[Web page revision data]
════════════════════

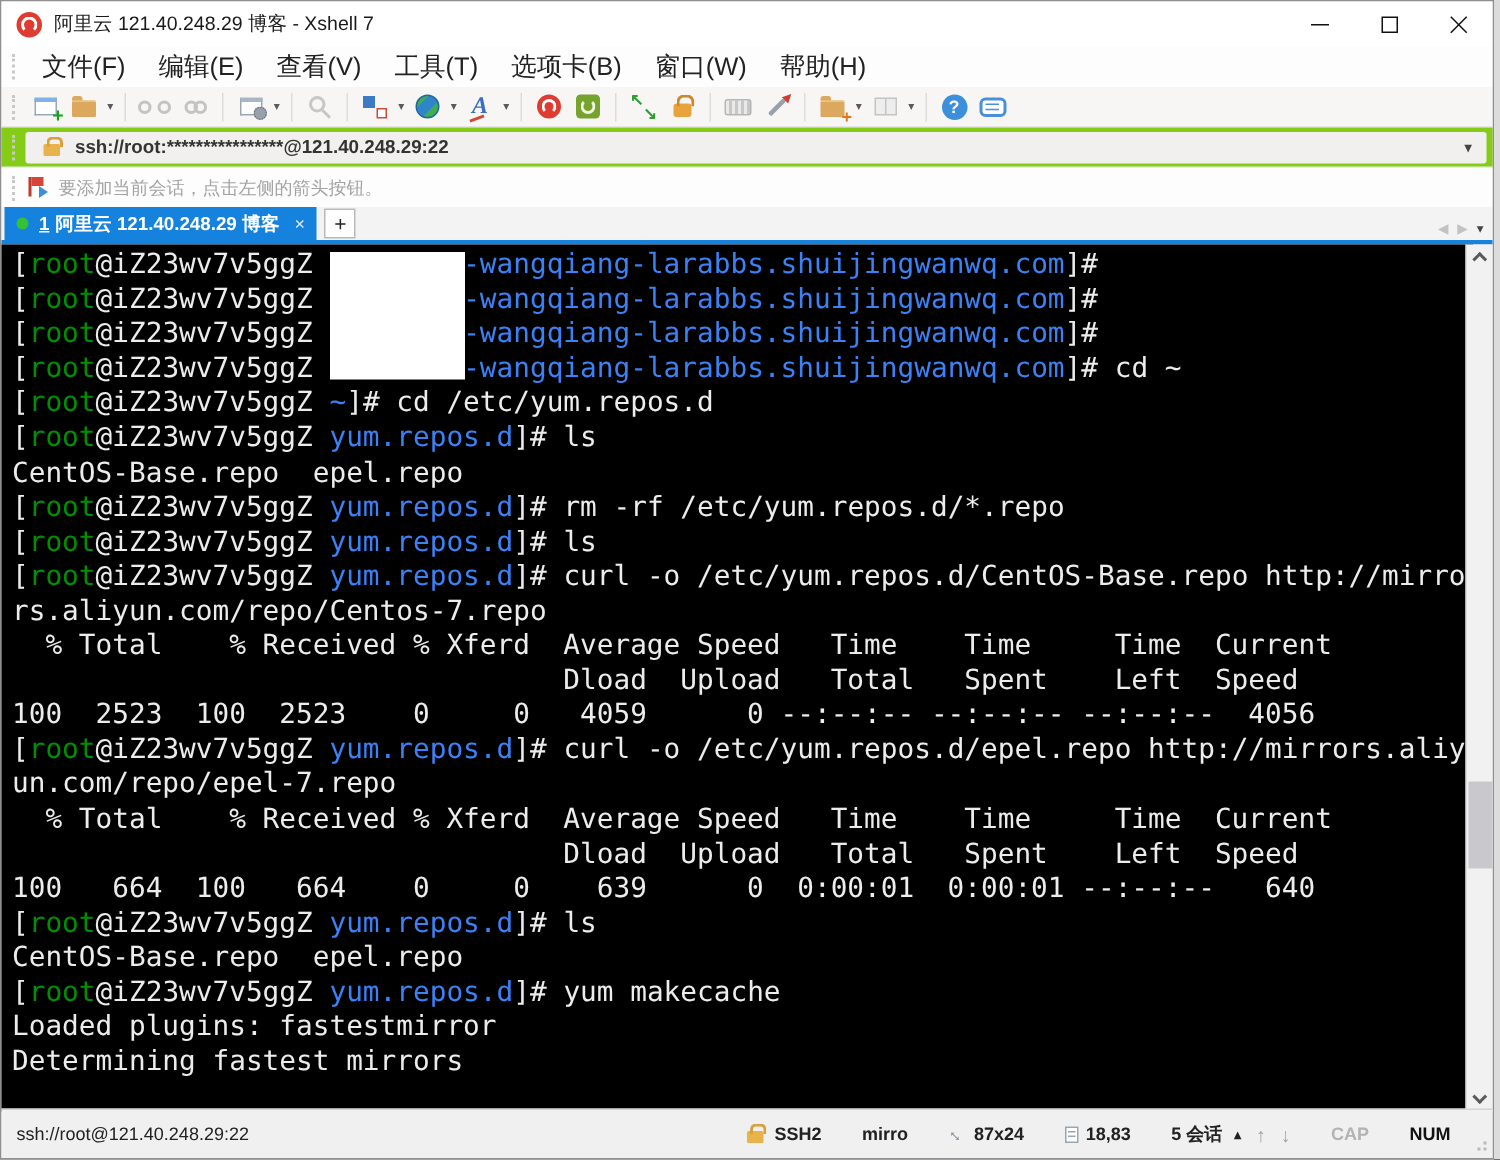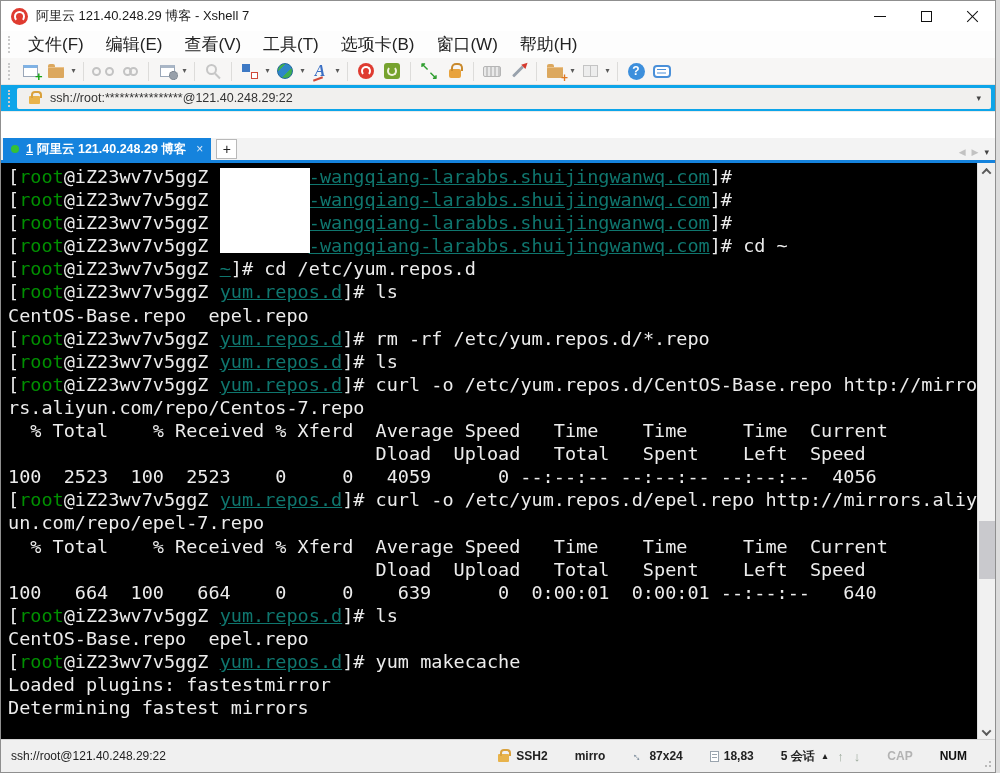--- a/index.html
+++ b/index.html
@@ -61,21 +61,21 @@
   .ic-kbd { width:18px; height:11px; border:1px solid #b5b5b5; border-radius:2px; background:repeating-linear-gradient(90deg,#e9e9e9 0 2px,#c7c7c7 2px 4px); }
   .ic-pen { width:14px; height:3px; background:#98a1ac; transform:rotate(-45deg); position:relative; border-radius:1px; }
   .ic-pen::after { content:""; position:absolute; right:-6px; top:-1.5px; border-left:6px solid #d43a2f; border-top:3px solid transparent; border-bottom:3px solid transparent; }
   .ic-grid { width:15px; height:12px; border:1px solid #c4c4c4; background:#ededed; position:relative; }
   .ic-grid::after { content:""; position:absolute; left:6px; top:0; bottom:0; width:1px; background:#c4c4c4; }
   .ic-help { width:17px; height:17px; border-radius:50%; background:#3d8fdc; color:#fff; font-weight:bold; font-size:12px; display:flex; align-items:center; justify-content:center; }
   .ic-feedback { width:18px; height:13px; border:2px solid #4a90d9; border-radius:4px; background:#fff; position:relative; }
   .ic-feedback::after { content:""; position:absolute; left:2px; top:2px; width:9px; height:1.5px; background:#4a90d9; box-shadow:0 3.5px 0 #4a90d9; }
 
   
-  .addressbar { position:absolute; left:0; top:84px; right:0; height:27px; background:#0ea5e9; border-bottom:1px solid #ecebe9; display:flex; align-items:center; }
+  .addressbar { position:absolute; left:0; top:84px; right:0; height:27px; background:#84cc16; border-bottom:1px solid #ecebe9; display:flex; align-items:center;font-weight:bold; }
   .addr-field { flex:1; height:21px; background:#f1f0ee; border-radius:2px; margin-right:4px; display:flex; align-items:center; padding:0 6px; }
   .addr-lock { width:11px; height:8px; background:#e8b34b; border-radius:1px; position:relative; margin:4px 10px 0 6px; flex:none; }
   .addr-lock::before { content:""; position:absolute; top:-5px; left:2px; width:7px; height:5px; border:2px solid #d9a13c; border-bottom:none; border-radius:4px 4px 0 0; }
   .addr-text { font-size:12.5px; color:#333; }
   .addr-caret { margin-left:auto; font-size:9px; color:#444; padding:0 4px; }
 
   
   .hintbar { position:absolute; left:0; top:111px; right:0; height:26px; background:#fdfdfd; display:flex; align-items:center; }
   .ic-flag { position:relative; width:14px; height:14px; margin-right:8px; flex:none; }
   .ic-flag .pole { position:absolute; left:2px; top:0; width:2px; height:13px; background:#c0392b; }
@@ -91,21 +91,21 @@
   .tab-title { font-size:12.5px; font-weight:bold; white-space:nowrap; }
   .tab-close { margin-left:10px; font-size:12px; color:#d9e8f7; line-height:12px; }
   .tab-plus { width:21px; height:20px; background:#fff; border:1px solid #b9b9b9; margin-left:5px; margin-bottom:1px; display:flex; align-items:center; justify-content:center; font-size:14px; color:#222; }
   .tab-right { position:absolute; right:6px; bottom:3px; display:flex; align-items:center; gap:6px; }
   .tab-nav { font-size:9px; color:#c2c2c2; }
   .tab-menu-caret { font-size:9px; color:#444; }
 
   
   .terminal { position:absolute; left:0; top:162px; width:981px; height:578px; background:#000; overflow:hidden; }
   .tlines { padding:2px 0 0 7px; font-family:"DejaVu Sans Mono", monospace; font-size:18.5px; line-height:23.1px; white-space:pre; }
-  .c-w { color:#ececec; } .c-g { color:#008f00; } .c-m { color:#0f766e;text-decoration:underline; }
+  .c-w { color:#ececec; } .c-g { color:#008f00; } .c-m { color:#3b82f6; }
   .redaction { position:absolute; left:219px; top:5px; width:90px; height:85px; background:#fff; }
 
   
   .vscroll { position:absolute; right:0; top:162px; width:18px; height:578px; background:#f1f1f1; border-left:1px solid #dedede; }
   .sc-btn { position:absolute; left:0; width:17px; height:17px; display:flex; align-items:center; justify-content:center; }
   .sc-up { top:0; } .sc-down { bottom:0; }
   .chev { width:7px; height:7px; border-left:2px solid #5a5a5a; border-top:2px solid #5a5a5a; }
   .chev.up { transform:rotate(45deg) translate(1px,1px); }
   .chev.down { transform:rotate(225deg) translate(1px,1px); }
   .sc-thumb { position:absolute; left:1px; top:358px; width:16px; height:58px; background:#c9c9cd; }
@@ -258,20 +258,29 @@
 
   <div class="addressbar">
     <span class="grip"></span>
     <div class="addr-field">
       <span class="addr-lock"></span>
       <span class="addr-text">ssh://root:****************@121.40.248.29:22</span>
       <span class="addr-caret">▾</span>
     </div>
   </div>
 
+  <div class="hintbar">
+    <span class="grip"></span>
+    <span class="ic-flag">
+        <span class="pole"></span>
+        <span class="cloth"></span>
+        <span class="arr"></span>
+      </span>
+    <span class="hint-text">要添加当前会话，点击左侧的箭头按钮。</span>
+  </div>
 
   <div class="tabbar">
     <div class="tab-active">
       <span class="tab-dot"></span>
       <span class="tab-num">1</span>
       <span class="tab-title">阿里云 121.40.248.29 博客</span>
       <span class="tab-close">×</span>
     </div>
     <div class="tab-plus">+</div>
     <div class="tab-right">

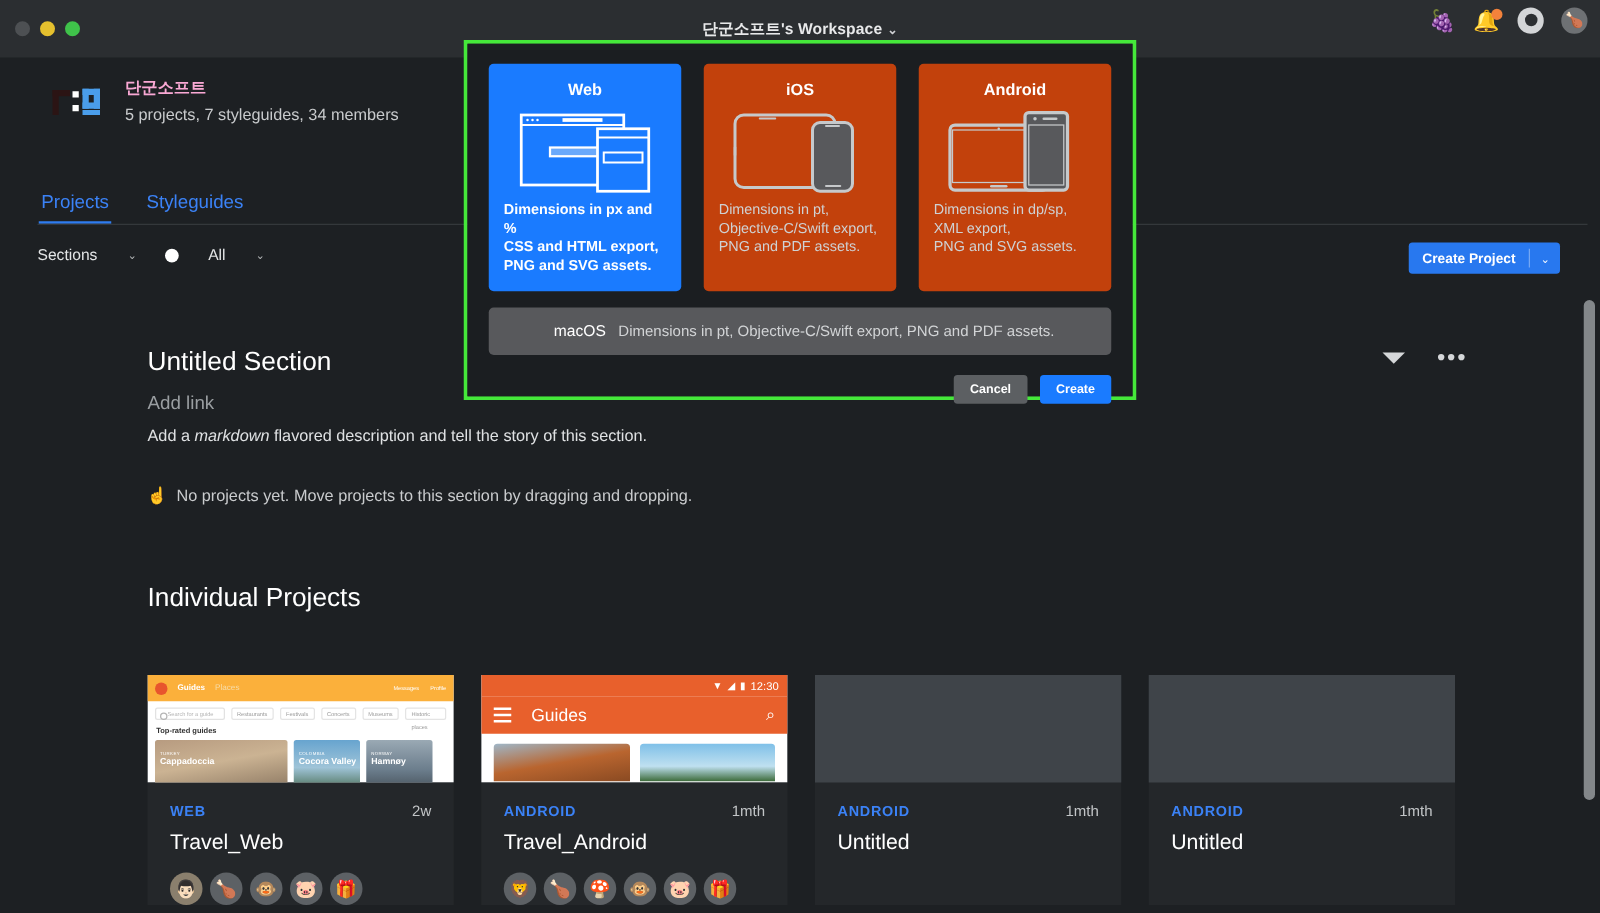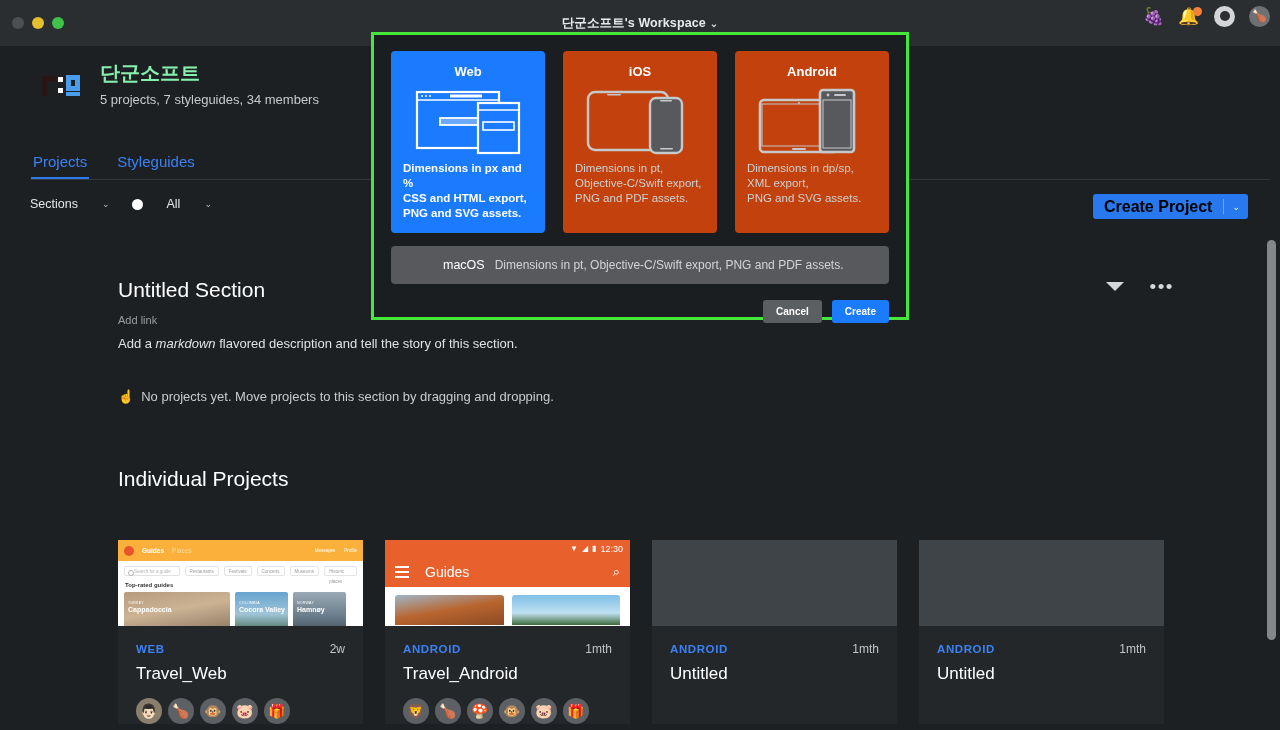--- a/index.html
+++ b/index.html
@@ -59,21 +59,21 @@
     transform: rotate(45deg); transform-origin: center;
     display: none;
   }
 
   
   .ws-header {
     position: absolute; top: 60px; left: 40px;
     display: flex; align-items: center; gap: 18px;
   }
   .ws-logo { width: 42px; height: 40px; }
-  .ws-name { font-size: 20px; font-weight: 700; color: #86efac; }
+  .ws-name { font-size: 13px; font-weight: 700; color: #f9a8d4; }
   .ws-meta { font-size: 13px; color: #c8cacc; margin-top: 5px; }
 
   
   .tabs {
     position: absolute; top: 145px; left: 30px; right: 0;
     display: flex; align-items: flex-end; gap: 26px;
     height: 34px; padding-left: 1px;
   }
   .tab {
     font-size: 15px; color: #3b82f6; padding: 0 2px 9px 2px;
@@ -105,32 +105,32 @@
   }
 
   .create-wrap {
     position: absolute; top: 194px; right: 32px;
     display: flex; align-items: stretch; height: 25px;
     background: #2878ef; border-radius: 3px; overflow: hidden;
     cursor: pointer;
   }
   .create-main {
     padding: 0 11px; display: flex; align-items: center;
-    font-size: 16px; font-weight: 700; color: #000000;
+    font-size: 11px; font-weight: 700; color: #ffffff;
   }
   .create-div { width: 1px; background: rgba(255,255,255,.35); margin: 5px 0; }
   .create-caret {
     padding: 0 8px; display: flex; align-items: center;
     font-size: 9px; color: #fff;
   }
 
   
   .section-head { position: absolute; top: 278px; left: 118px; }
   .section-title { font-size: 21px; color: #ffffff; font-weight: 400; }
-  .add-link { font-size: 11px; color: #9a9ea1; margin-top: 12px; cursor: pointer; }
+  .add-link { font-size: 15px; color: #9a9ea1; margin-top: 12px; cursor: pointer; }
   .section-desc { font-size: 13px; color: #dfe1e3; margin-top: 10px; }
   .section-desc em { font-style: italic; }
   .empty-note {
     position: absolute; top: 389px; left: 118px;
     font-size: 13px; color: #c9cbcd;
     display: flex; align-items: center; gap: 7px;
   }
   .sec-ctrls {
     position: absolute; top: 281px; right: 106px;
     display: flex; align-items: center; gap: 26px;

════════════════════

▶ What needs to be done:
Among the lines above, find those containing the word "hintbar" and copy each.

▶ Written solution:
   .hintbar { position:absolute; left:0; top:111px; right:0; height:26px; background:#fdfdfd; display:flex; align-items:center; }
+  <div class="hintbar">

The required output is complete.